The Seattle Police Department points out that the two drones it has obtained thus far — under a grant from the Department of Homeland Security — are small and have limited capabilities. Their battery life is less than 10 minutes, and they can’t carry more than 35 ounces. Under FAA guidelines, they cannot hover below 400 feet and cannot be used above crowds.
But with drones emerging as a cornerstone of our military strategy, research is proceeding apace. We can bet that drones will become more powerful, more versatile and less expensive. Advances in artificial intelligence will enhance their ability to carry out increasingly invasive surveillance. We can expect drones that will carry high-power zoom lenses, employ thermal imaging and use radar to penetrate the walls of homes and businesses. With facial recognition software, they will be able to recognize and track individuals. And the Air Force is testing a system called “Gorgon Stare,” which uses multiple cameras to look at a whole city.
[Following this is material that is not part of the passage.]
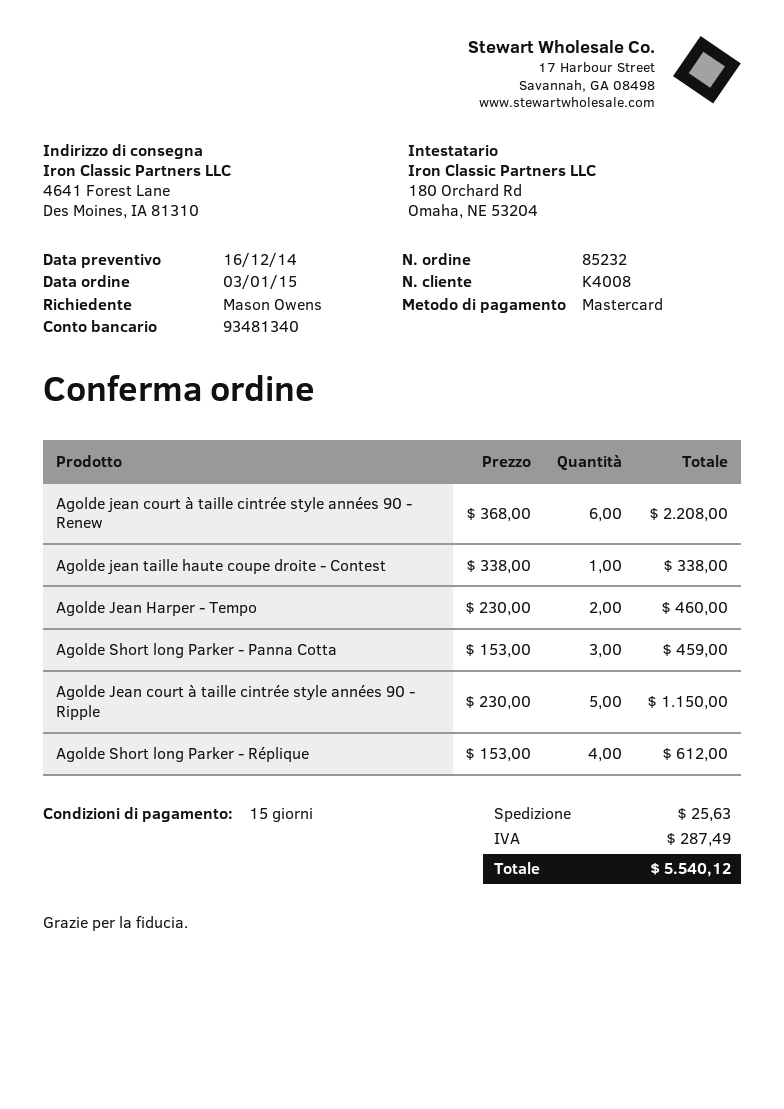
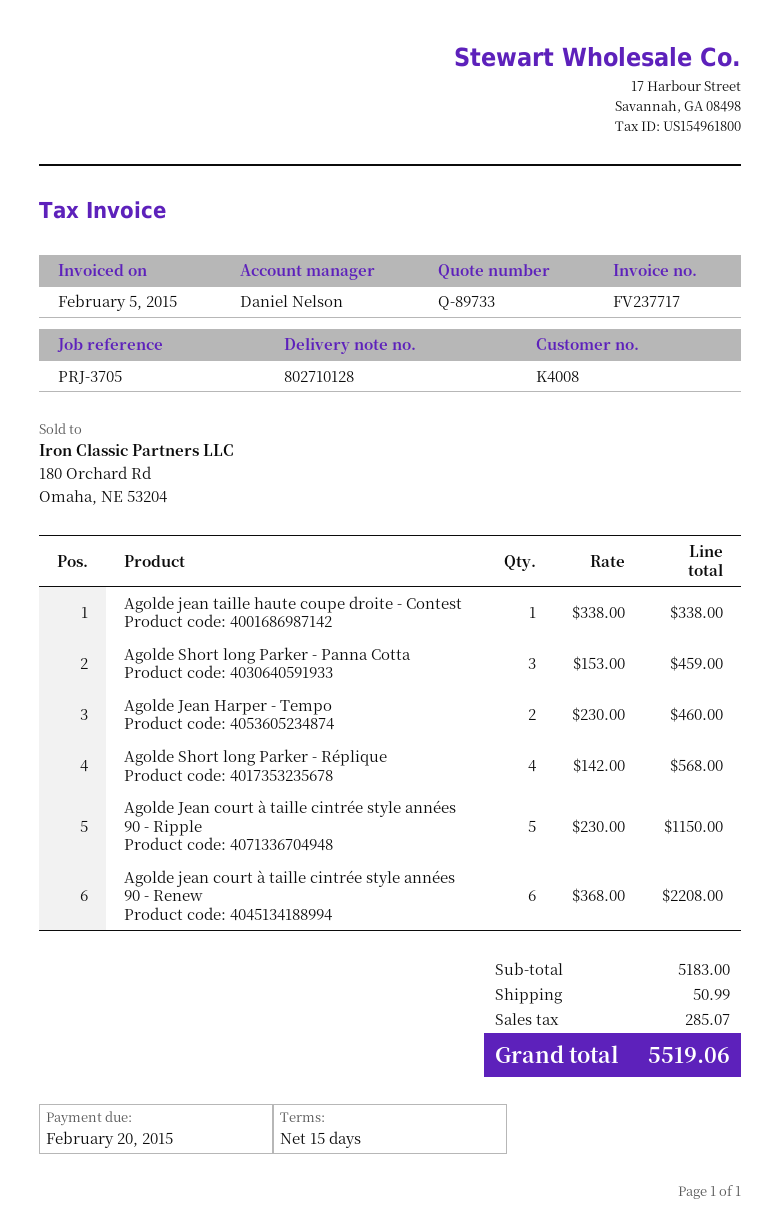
Agolde Short long Parker - Réplique: 4 x 153.00 = 612.00 -> 4 x 142.00 = 568.00
shipping: 25.63 -> 50.99
tax: 287.49 -> 285.07
total: 5540.12 -> 5519.06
Unmanned aerial vehicles make it easier than ever for law enforcement to monitor people and locations. If police drones become commonplace, government will be tempted to seek new missions beyond the initial deployment for search-and-rescue and crime scene work.
And if data captured by drones is not immediately deleted, it would become a massive trove of video, audio, and other data potentially available to anyone who seeks it under public disclosure laws. Although cameras have proliferated in our society, drones are different both because of their surveillance capabilities and the fact that it is the government doing the recording. In a democratic society, people should be able to go about their daily activities without their movements, activities, and associations being recorded and tracked by the government. Americans do not want to live in a “surveillance society.”
In light of these concerns, the Seattle Police Department has drafted guidelines for its use of drones and is seeking public input. But police department policies alone are not sufficient. We need regulations enacted by our elected officials and enshrined in law to ensure that police drones are not used for political surveillance, nor do they carry weapons.
The Seattle City Council needs to specify when and how drones are to be used — only for legitimate law enforcement purposes when no other mechanism will do — and provide that information collected by drones not be stored unless directly related to criminal activity. In nearly all circumstances, there should be a warrant requirement for collection of data by drones. There should be an auditing process to ensure the law has teeth.
Seattle has a chance to become a national leader in establishing reasonable, privacy-protective regulations for law enforcement use of drones. It’s an opportunity our leaders should seize without delay.
Shankar Narayan is legislative director and Doug Honig is Communications Director of the American Civil Liberties Union of Washington.